Wirtschaft

Supermärkte zu teuer? Wilder Streit um 1,49-€-Radler

Ein Tweet über Gösser-Radler, der in Berlin 50 Cent weniger kosten soll als in Leoben, lässt nun den Handelsverband überschäumen.

Handelsverband-Geschäftsführer am Dienstag im Gespräch auf Puls 24.
Handelsverband-Geschäftsführer am Dienstag im Gespräch auf Puls 24.
Screenshot Puls 24

Immer wieder werden die Lebensmittelpreise in Deutschland mit jenen in Österreich vergleichen. Seit jeher haben unsre Nachbarn im Norden niedrigere Preise. Handelsverband-Geschäftsführer Rainer Will war am Dienstag zu Gast im Puls 24-Newsroom und verteidigte seine Branche vor seiner Ansicht nach unfairen Angriffen. Die Vergleiche auf Twitter nennt er "einfach nur politisch motiviert aufgespielt".

Er rät daher davon ab, Preise auf Twitter und auf sozialen Medien im Allgemeinen zu vergleichen. Genau am Dienstag gebe es nämlich österreichweit den auf dem Tweet für 1,49 Euro aufgelisteten Radler für 75 Cent, also die Hälfte. Außerdem sei es bei der Vielzahl selbständiger Nahversorger (1.400) logisch, dass es zu Preisunterschieden käme. Wie das Beispiel, entgegen des Diskurses auf Twitter, zeige, sei das Produkt hierzulande "deutlich günstiger als in Deutschland". 

Handel leidet unter Energiepreisen

Weiters weist er den Vorwurf vehement zurück, dass sich der Lebensmittelhandel in der Krise bereichern würde. Während Nahversorger tief in roten Zahlen stecken würden, befänden sich die Gewinnmargen der Großhändler lediglich bei 0,5 bis 2 Prozent. Doch wie erklärt sich der Handels-Chef die niedrigeren Preise in Deutschland? Dafür gäbe es viele Gründe, keiner davon sei Gier, so Will. 

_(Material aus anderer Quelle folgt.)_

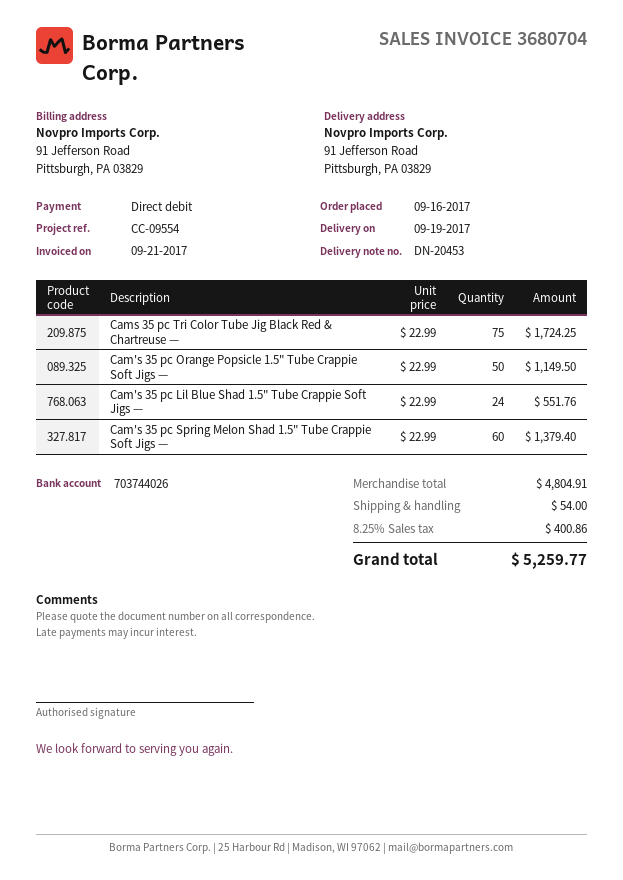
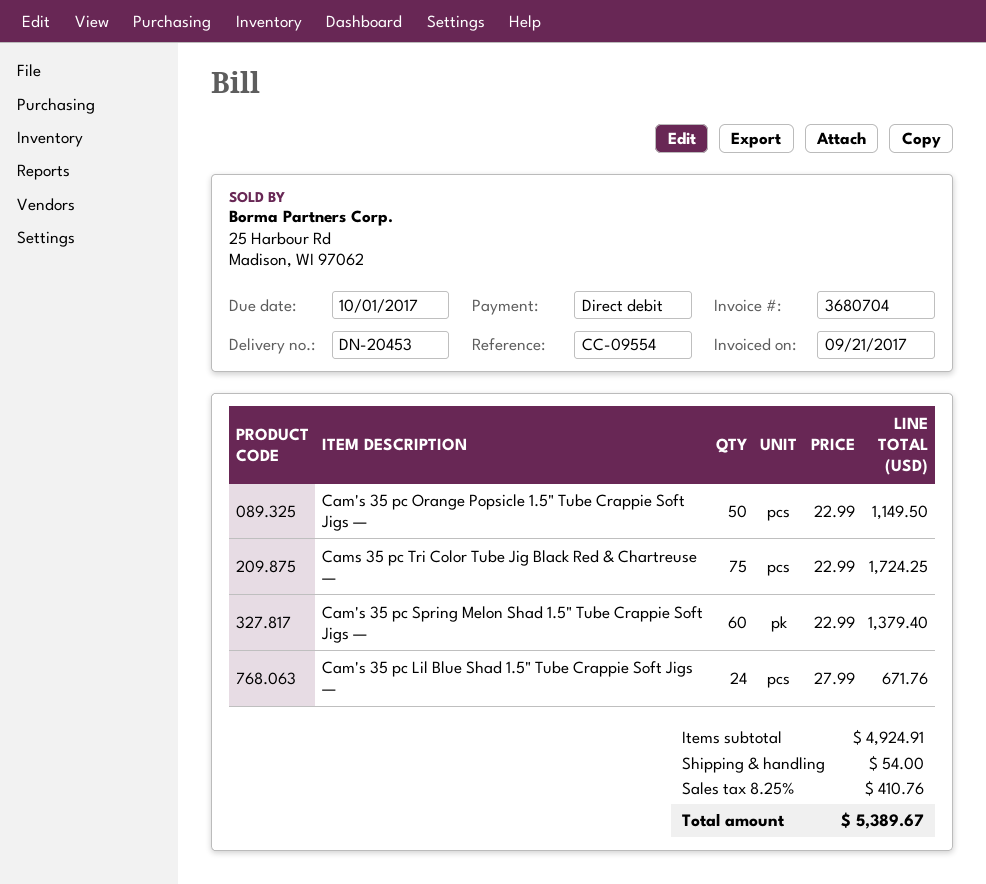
Cam's 35 pc Lil Blue Shad 1.5" Tube Crappie Soft Jigs —: 24 x 22.99 = 551.76 -> 24 x 27.99 = 671.76
subtotal: 4804.91 -> 4924.91
tax: 8.25% = 400.86 -> 8.25% = 410.76
total: 5259.77 -> 5389.67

Während der Handel in Deutschland einen Energiekostenzuschuss erhalten habe, würden Österreichs Lebensmittelhändler auf einer halben Milliarde Mehrkosten sitzen bleiben, die nie entschädigt wurden. Außerdem würden Produkte unabhängig voneinander beschafft, vieles kostet hierzulande einfach mehr, was nicht zuletzt an der deutlich höheren "Kostenkassette" liege. Händler, so Will, verdienen derzeit kaum etwas. 

AK vergleiche Äpfel mit Birnen

Laut der Arbeiterkammer kosten Markenprodukte in Österreich – selbst ohne Mehrwertsteuer – um 15 Prozent mehr als in Deutschland. Auch hierfür hat Will Antworten parat. Einerseits sei der Aktionsanteil hierzulande um 10 Prozent höher, das werde nicht eingerechnet. Außerdem würden des weiteren Kosten wie die Biersteuer anfallen, die in Österreich 14 Cent pro Liter höher angesiedelt ist. 

Außerdem könne Deutschland die niedrigen Preise auf dem Rücken eines Niedriglohnsektors erstellen, den es bei uns so gar nicht gibt. Auch die geographische Lage bringt er ins Spiel. Alles in allem wirft er der Arbeiterkammer vor, Äpfel mit Birnen zu vergleichen und politisch motiviert zu agieren.

 Hier das Interview in voller Länge:

Politik verantwortlich für Dilemma

Apropos Politik: ihr schreibt Will die Verantwortung für das Preisdilemma zu. Während Banken und Energieversorger in Krisenzeiten Milliardengewinne erwirtschaftet hätten, bliebe die Hilfe für den Lebensmittelhandel bis dato aus. Auch von Preisabsprachen will er nichts wisse: Ähneln sich die Preise zwischen Händlern, liege das lediglich am beinharten Wettbewerb, den sie sich liefern würden. 

Er fordert nun endlich Strukturreformen. Die Politik leiste nichts und müsse ihre "Sommerpause beenden". Vor allem der Energiekostenzuschuss, wie ihn Deutschland hat, sei dringend nötig. Sonst drohen womöglich bald Konkurse, wie wir sie bereits aus anderen Branchen kennen.